Information supplied:
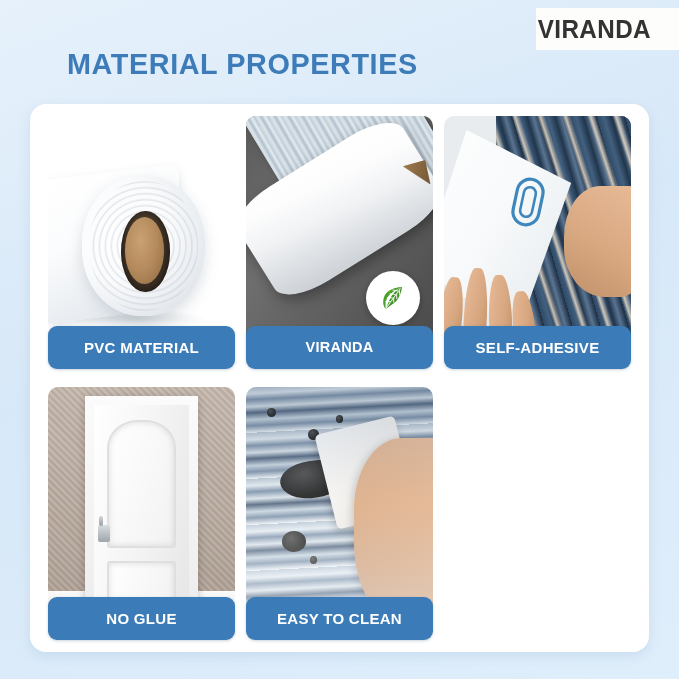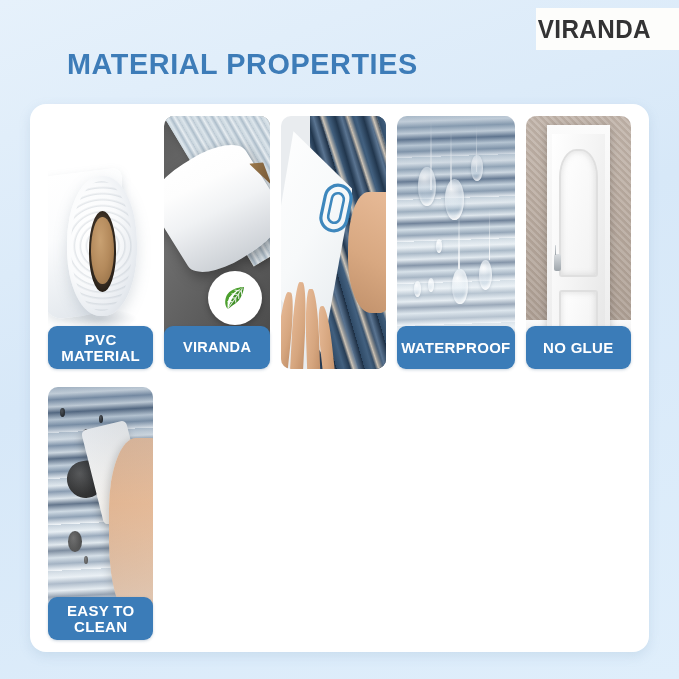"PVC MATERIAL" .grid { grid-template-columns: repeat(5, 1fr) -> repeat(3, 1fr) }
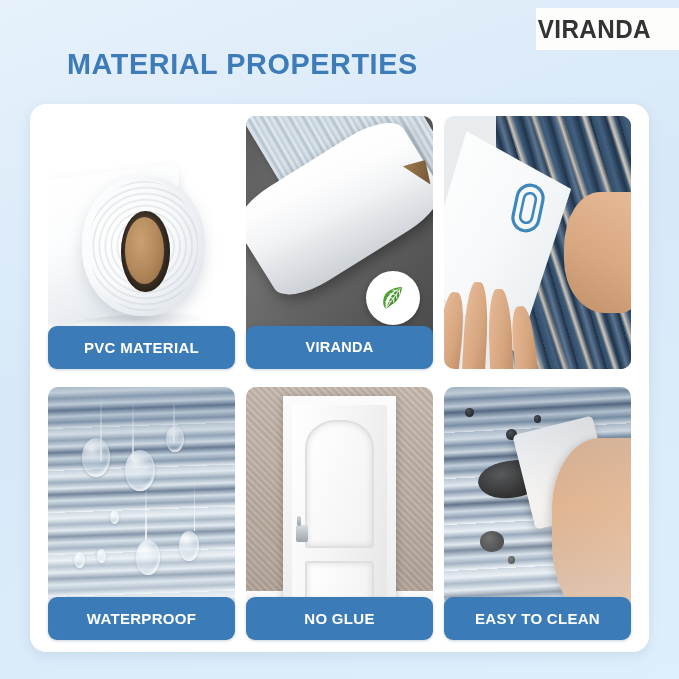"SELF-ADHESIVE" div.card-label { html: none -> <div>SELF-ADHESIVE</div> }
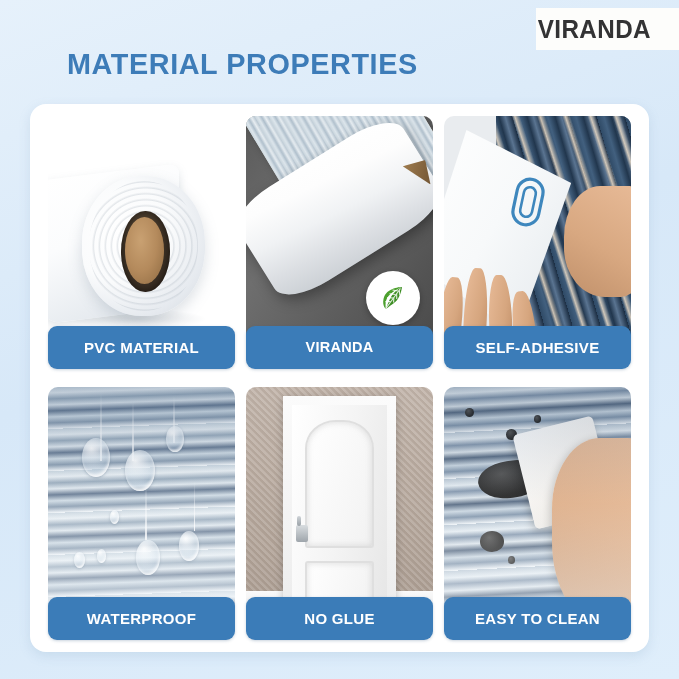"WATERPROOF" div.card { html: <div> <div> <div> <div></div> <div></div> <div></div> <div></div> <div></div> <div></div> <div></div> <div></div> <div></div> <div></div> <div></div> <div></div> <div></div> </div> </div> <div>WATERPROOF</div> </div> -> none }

* * *

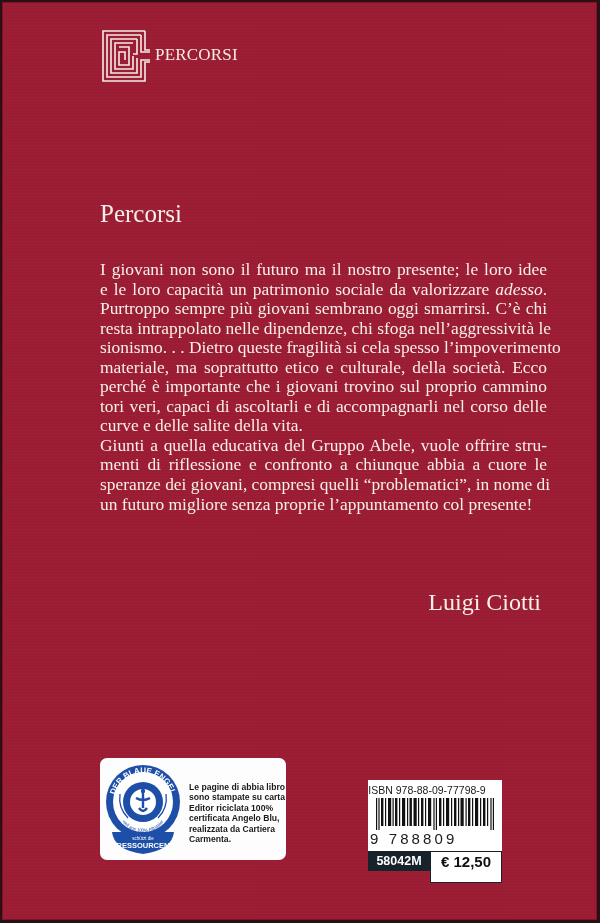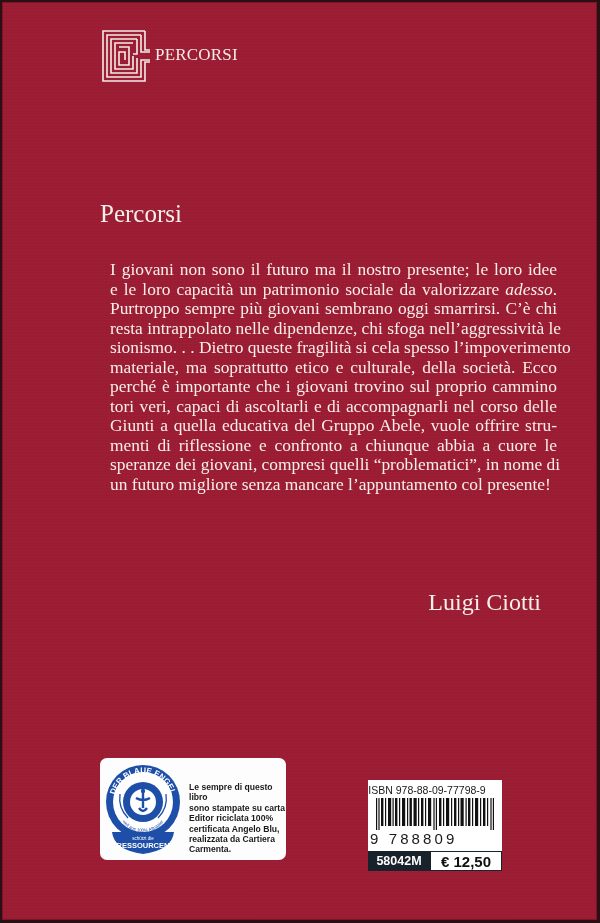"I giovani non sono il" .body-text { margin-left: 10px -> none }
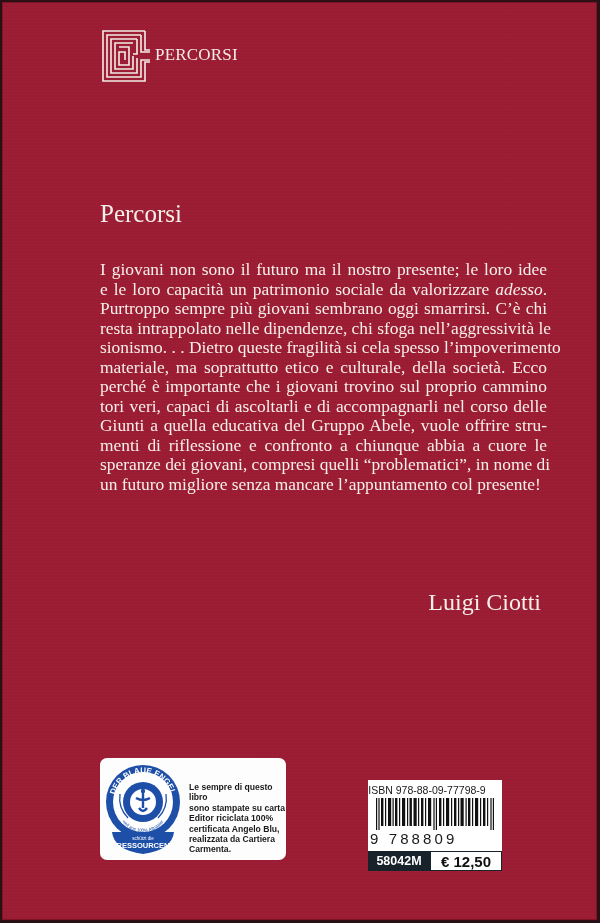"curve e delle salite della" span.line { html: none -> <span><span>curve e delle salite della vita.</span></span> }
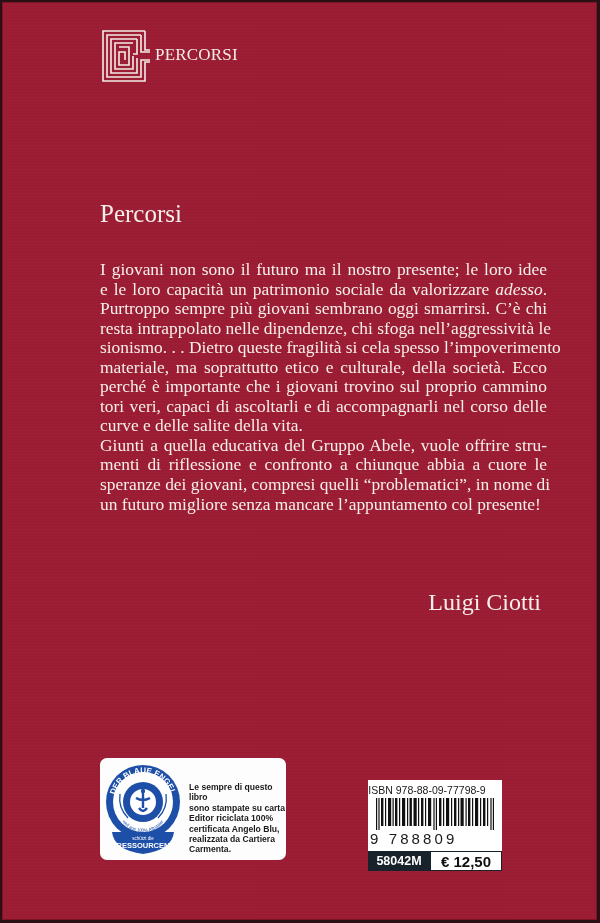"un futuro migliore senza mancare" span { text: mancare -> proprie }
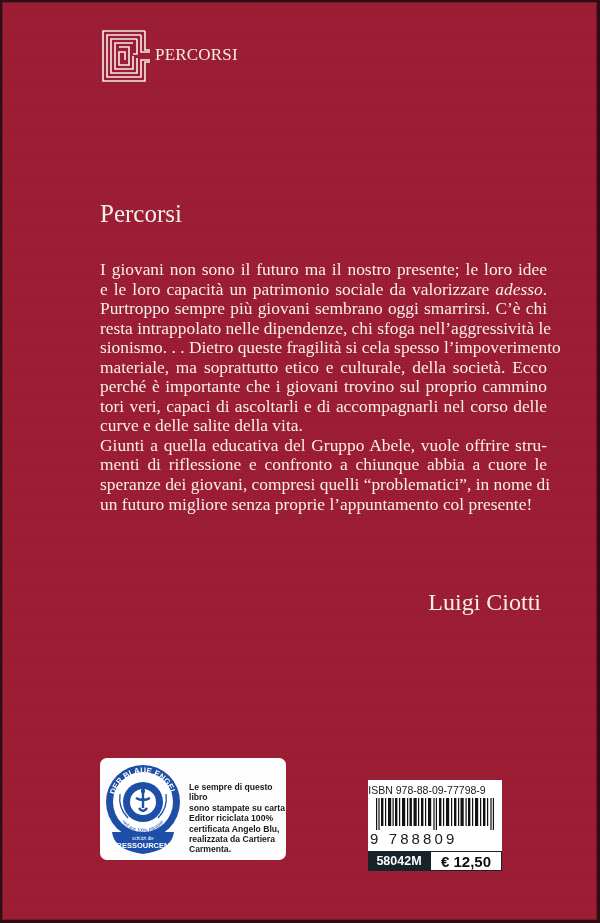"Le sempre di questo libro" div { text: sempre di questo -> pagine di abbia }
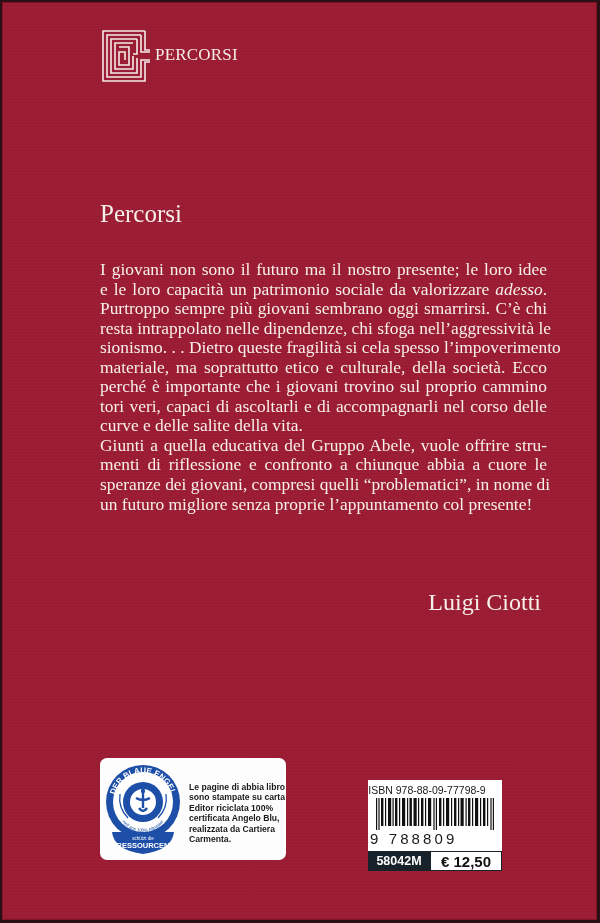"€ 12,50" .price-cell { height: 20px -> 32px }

* * *

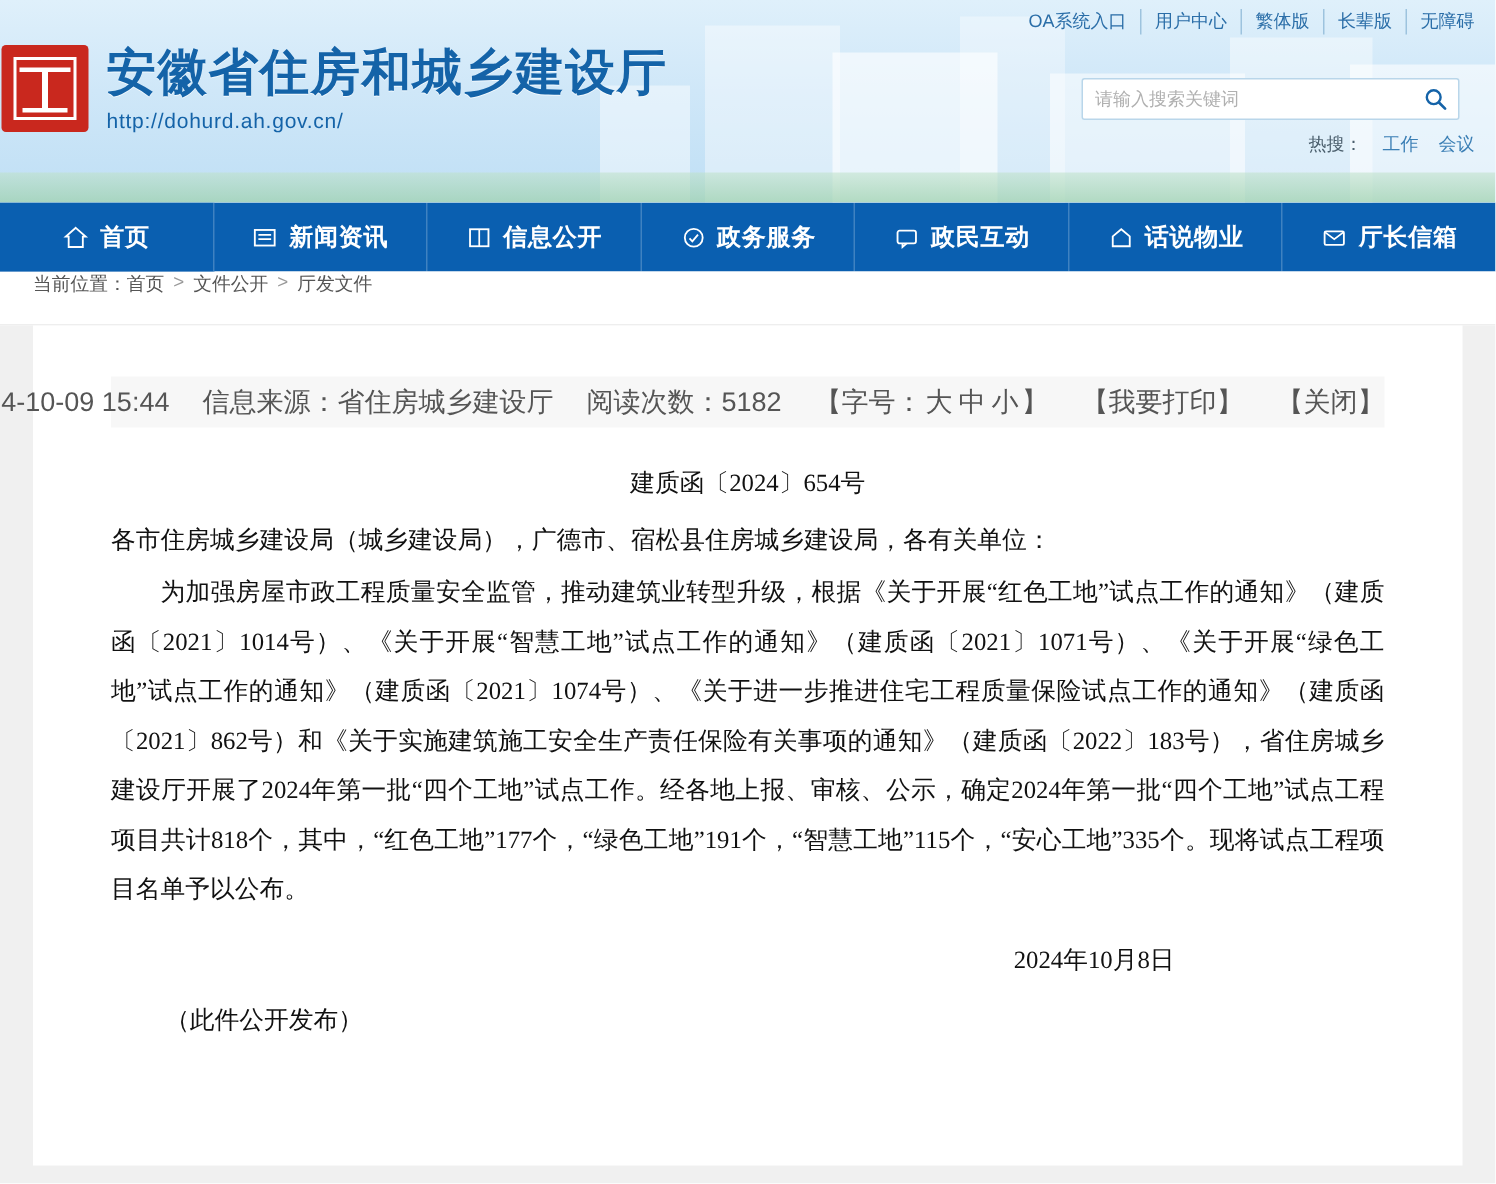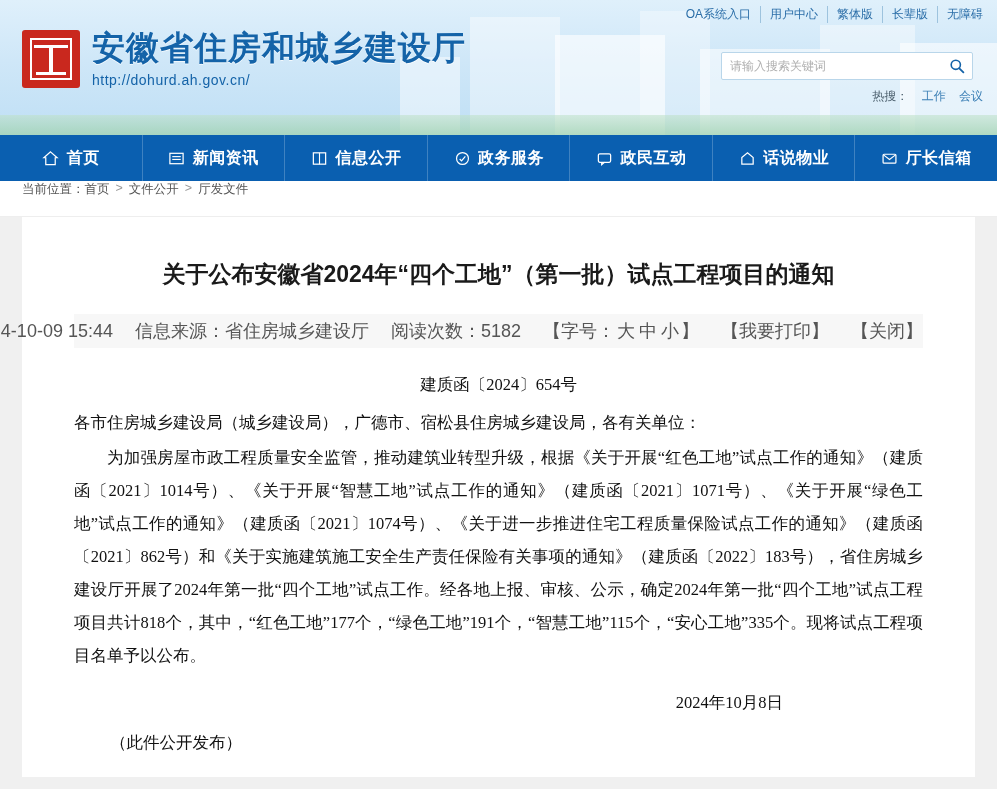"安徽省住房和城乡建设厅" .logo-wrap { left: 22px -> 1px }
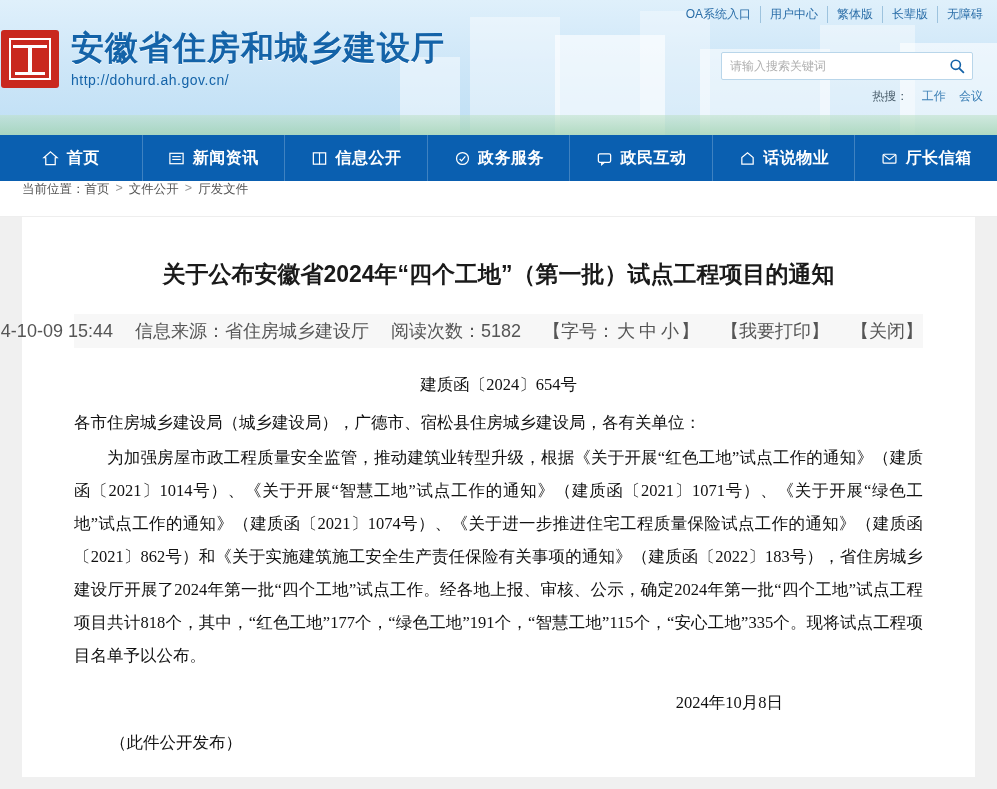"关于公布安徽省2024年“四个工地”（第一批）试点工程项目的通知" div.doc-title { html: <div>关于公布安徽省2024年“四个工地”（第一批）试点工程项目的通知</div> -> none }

Instructions for the task:
Reproduce the data above exactly, but only the lines from the one showing "grid-template-columns: repeat(5, 1fr)" through the one showing "html: <div> <div>", with both ends kept and the pictures left out.

Exercise answer:
"PVC MATERIAL" .grid { grid-template-columns: repeat(5, 1fr) -> repeat(3, 1fr) }
"SELF-ADHESIVE" div.card-label { html: none -> <div>SELF-ADHESIVE</div> }
"WATERPROOF" div.card { html: <div> <div> <div> <div></div> <div></div> <div></div> <div></div> <div></div> <div></div> <div></div> <div></div> <div></div> <div></div> <div></div> <div></div> <div></div> </div> </div> <div>WATERPROOF</div> </div> -> none }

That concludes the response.